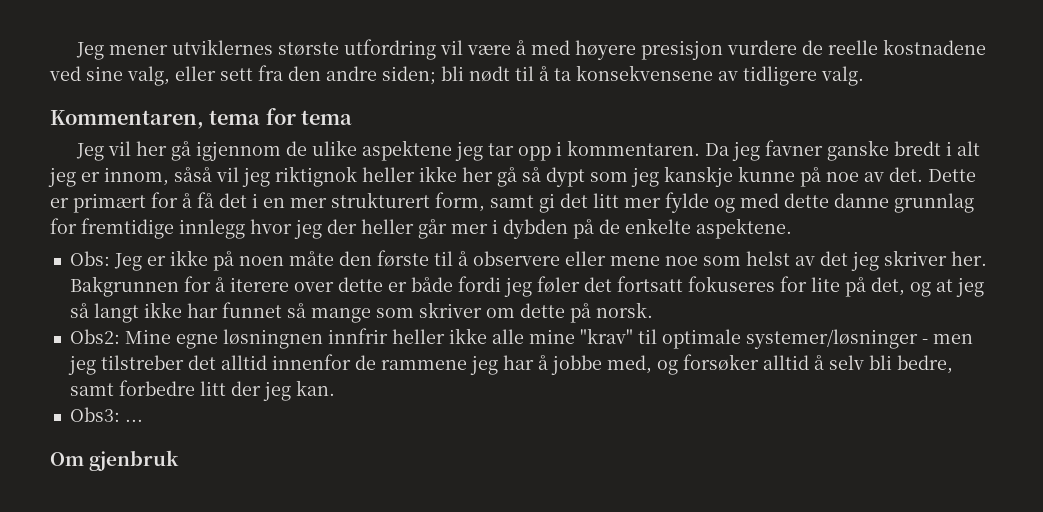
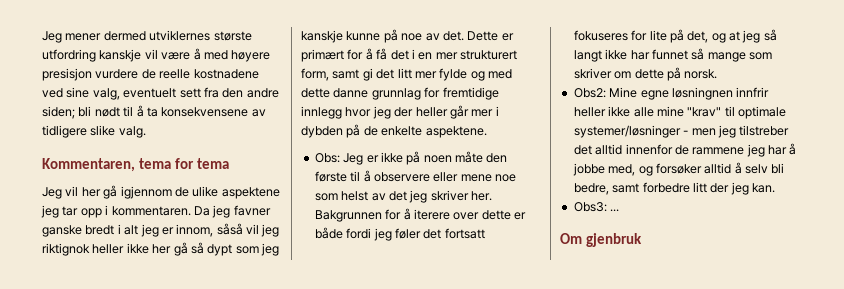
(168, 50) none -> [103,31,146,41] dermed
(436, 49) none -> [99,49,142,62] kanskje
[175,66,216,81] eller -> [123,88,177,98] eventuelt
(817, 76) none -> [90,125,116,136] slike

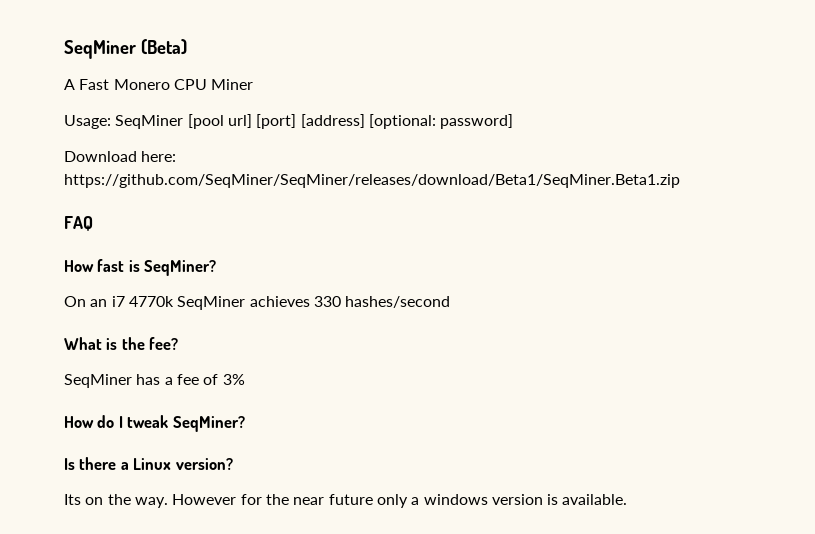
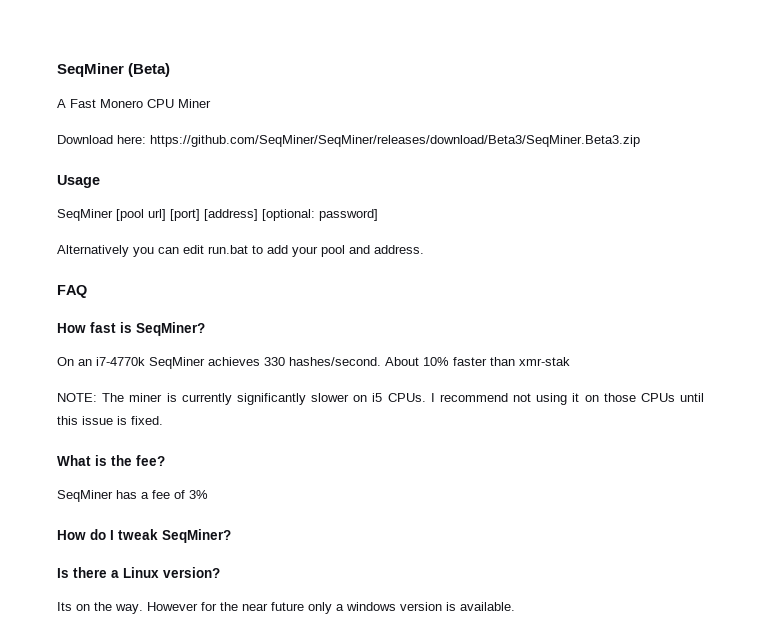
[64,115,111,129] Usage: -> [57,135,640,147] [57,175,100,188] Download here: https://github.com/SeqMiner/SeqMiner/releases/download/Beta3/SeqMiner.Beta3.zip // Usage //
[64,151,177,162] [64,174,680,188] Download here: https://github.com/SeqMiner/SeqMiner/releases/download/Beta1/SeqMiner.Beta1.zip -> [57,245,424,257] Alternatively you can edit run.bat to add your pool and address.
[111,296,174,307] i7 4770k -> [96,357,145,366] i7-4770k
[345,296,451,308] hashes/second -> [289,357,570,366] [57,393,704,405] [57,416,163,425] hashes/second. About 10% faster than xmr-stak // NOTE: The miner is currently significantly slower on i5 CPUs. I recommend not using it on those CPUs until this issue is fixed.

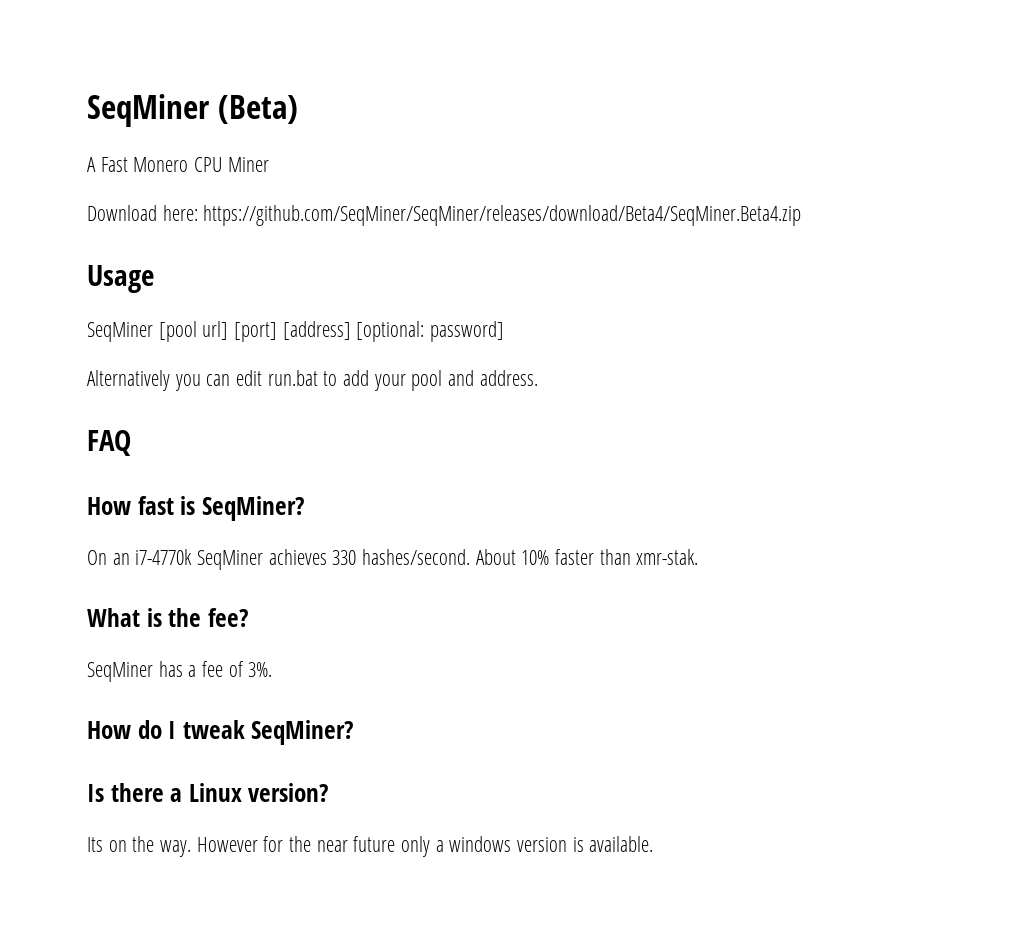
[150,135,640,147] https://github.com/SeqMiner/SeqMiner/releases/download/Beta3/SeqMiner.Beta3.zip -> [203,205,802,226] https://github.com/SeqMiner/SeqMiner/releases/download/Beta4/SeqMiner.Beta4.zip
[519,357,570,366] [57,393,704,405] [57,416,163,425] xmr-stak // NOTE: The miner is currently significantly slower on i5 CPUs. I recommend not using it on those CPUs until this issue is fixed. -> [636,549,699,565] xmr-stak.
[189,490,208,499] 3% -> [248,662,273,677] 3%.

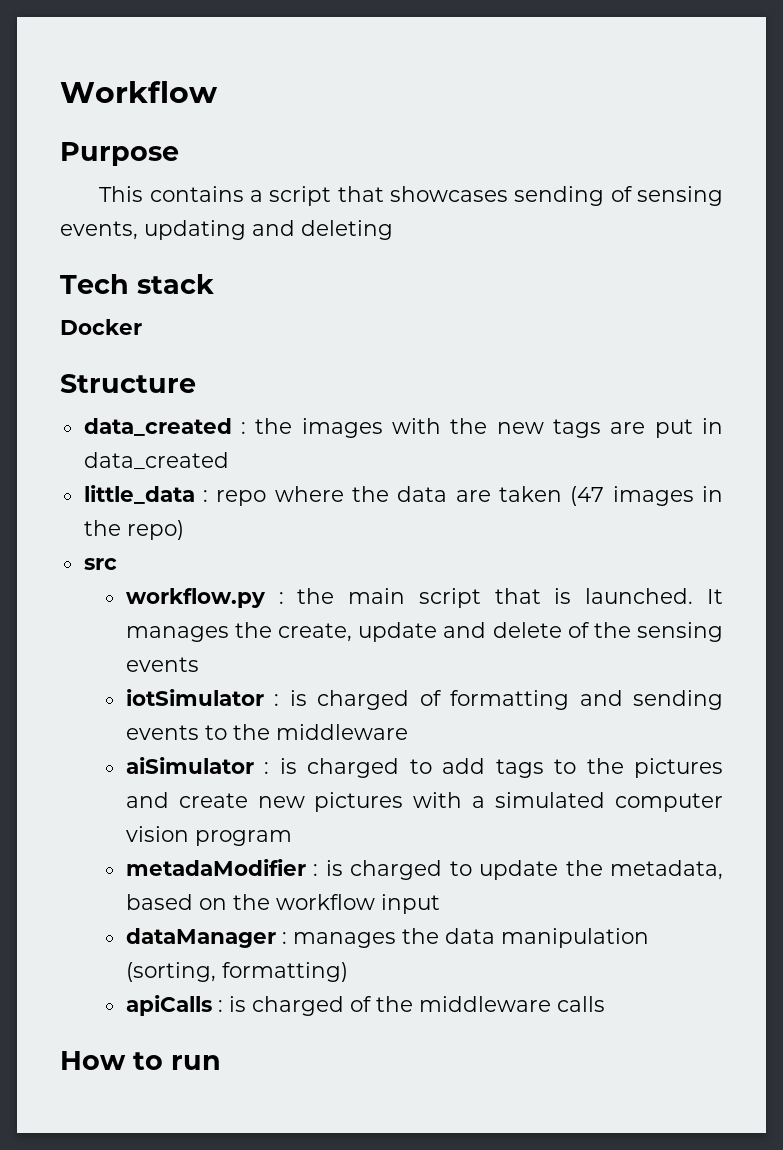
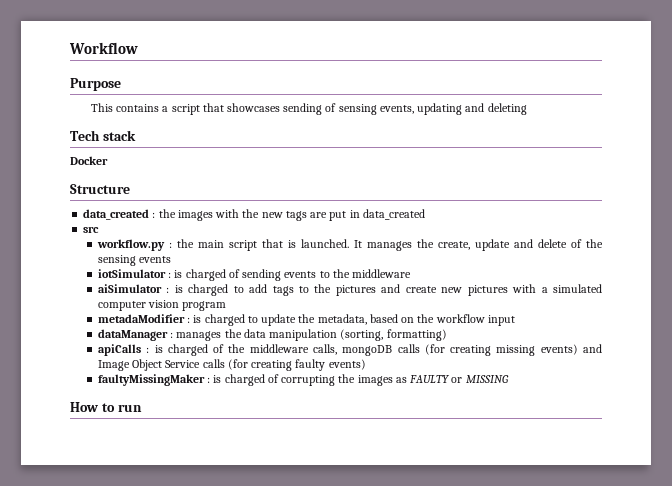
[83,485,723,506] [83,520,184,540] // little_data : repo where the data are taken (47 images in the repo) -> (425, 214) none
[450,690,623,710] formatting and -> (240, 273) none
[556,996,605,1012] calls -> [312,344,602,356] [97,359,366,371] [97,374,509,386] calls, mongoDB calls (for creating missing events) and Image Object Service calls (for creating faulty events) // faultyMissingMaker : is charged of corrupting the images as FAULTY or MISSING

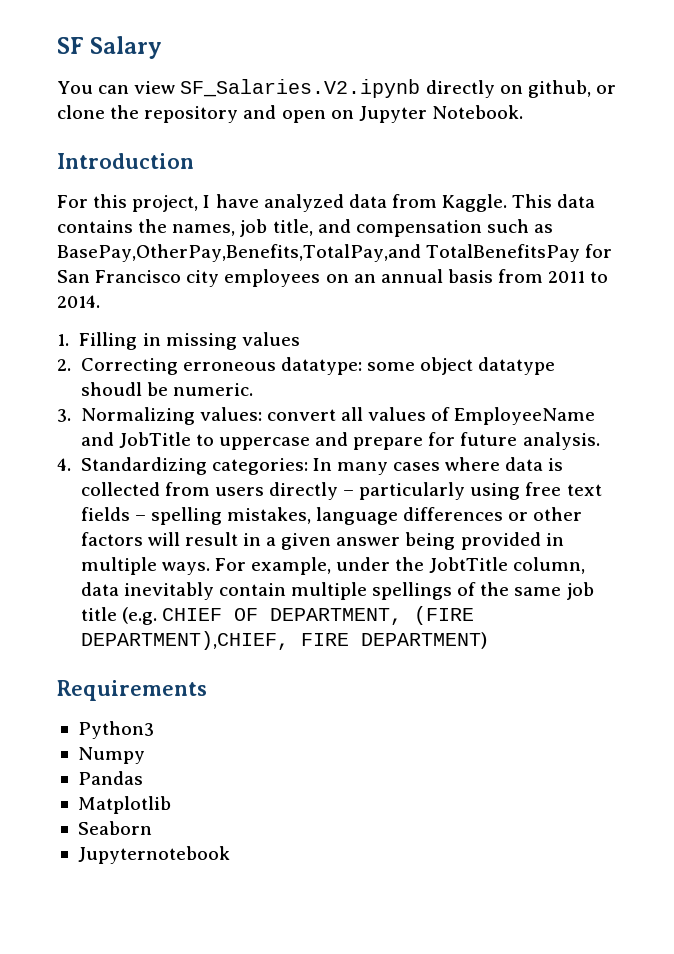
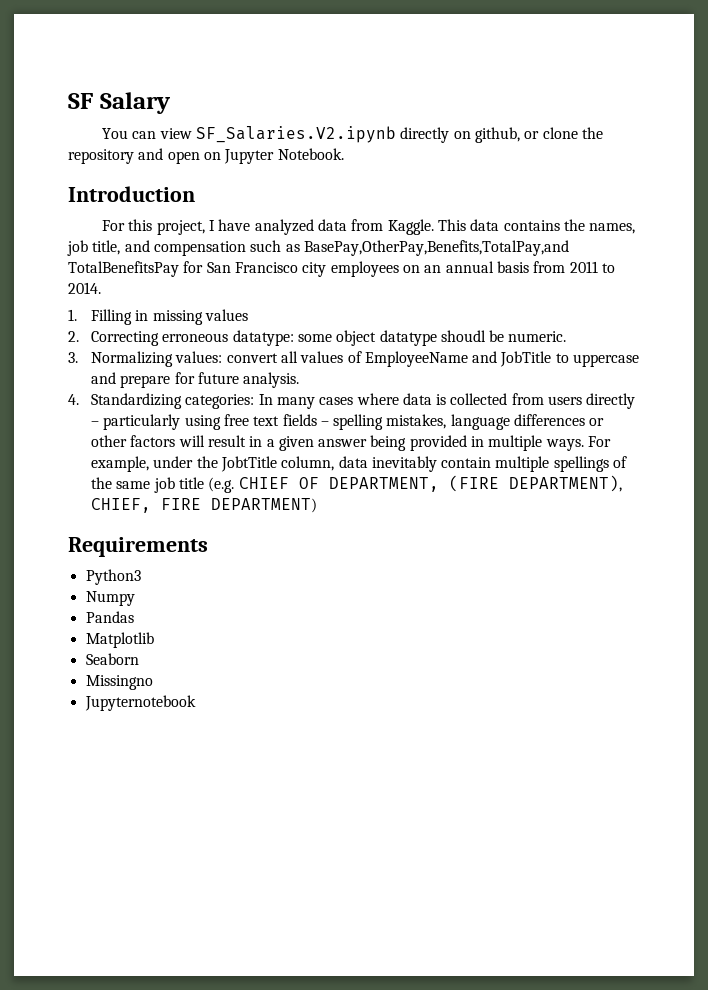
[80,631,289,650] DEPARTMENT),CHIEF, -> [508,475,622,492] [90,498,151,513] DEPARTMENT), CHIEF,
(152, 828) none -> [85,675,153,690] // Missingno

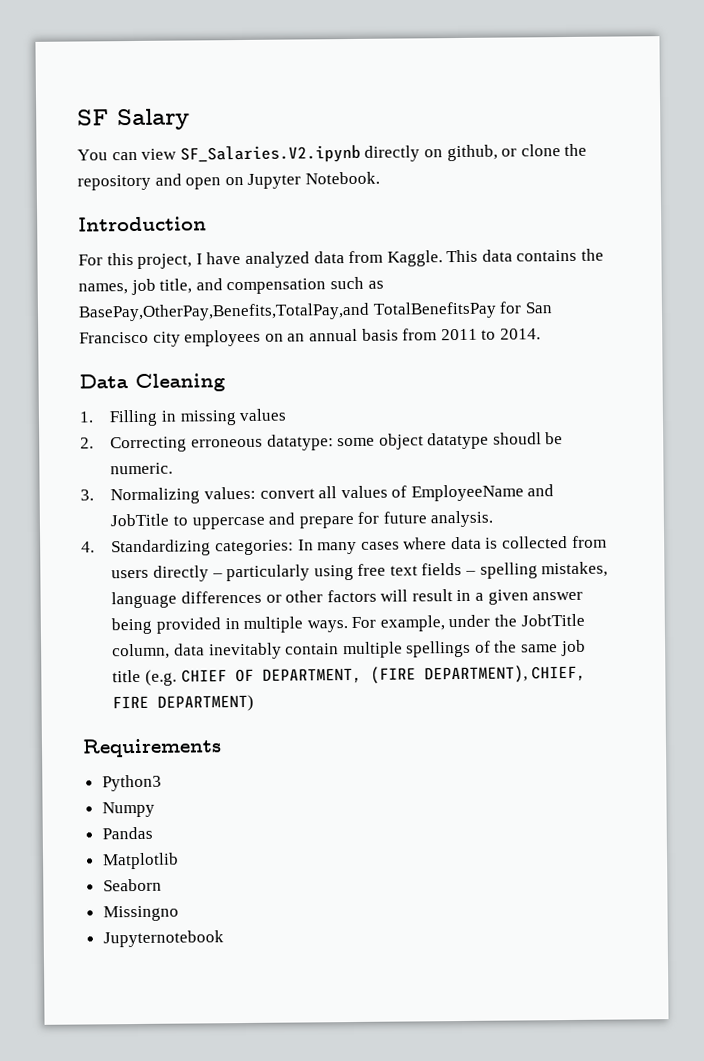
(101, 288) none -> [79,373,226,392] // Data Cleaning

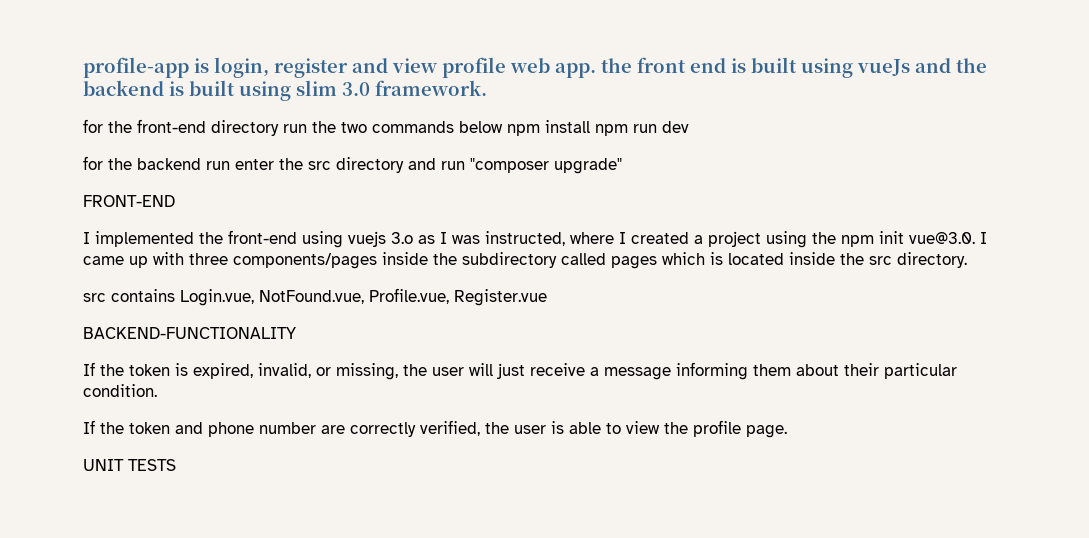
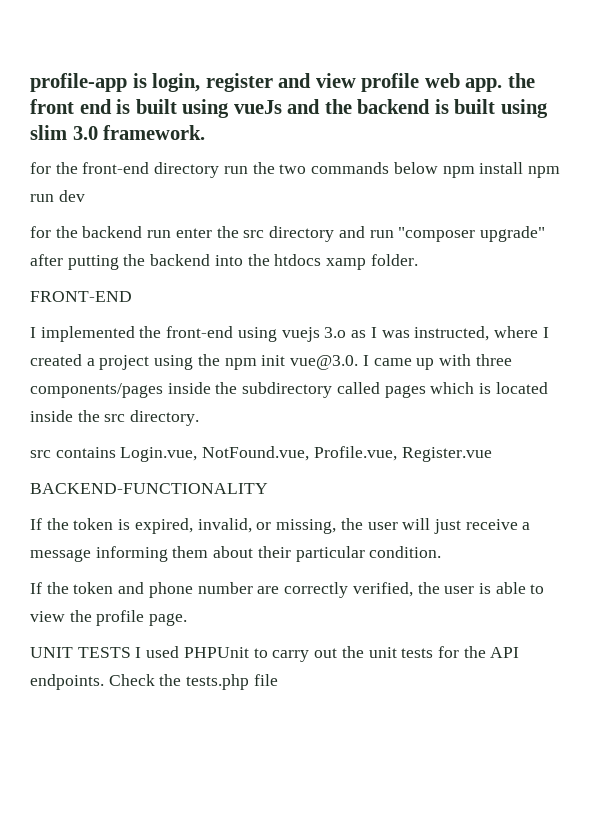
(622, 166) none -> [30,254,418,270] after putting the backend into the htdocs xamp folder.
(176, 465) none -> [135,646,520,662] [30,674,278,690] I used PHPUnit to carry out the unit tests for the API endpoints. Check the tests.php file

_ _ _ _

# Problem to work on:
I would like an exact copy of the lines from the one holding "(101, 288) none" through the last line of the entries above, with the pictures left out.

# Exercise answer:
(101, 288) none -> [79,373,226,392] // Data Cleaning

(622, 166) none -> [30,254,418,270] after putting the backend into the htdocs xamp folder.
(176, 465) none -> [135,646,520,662] [30,674,278,690] I used PHPUnit to carry out the unit tests for the API endpoints. Check the tests.php file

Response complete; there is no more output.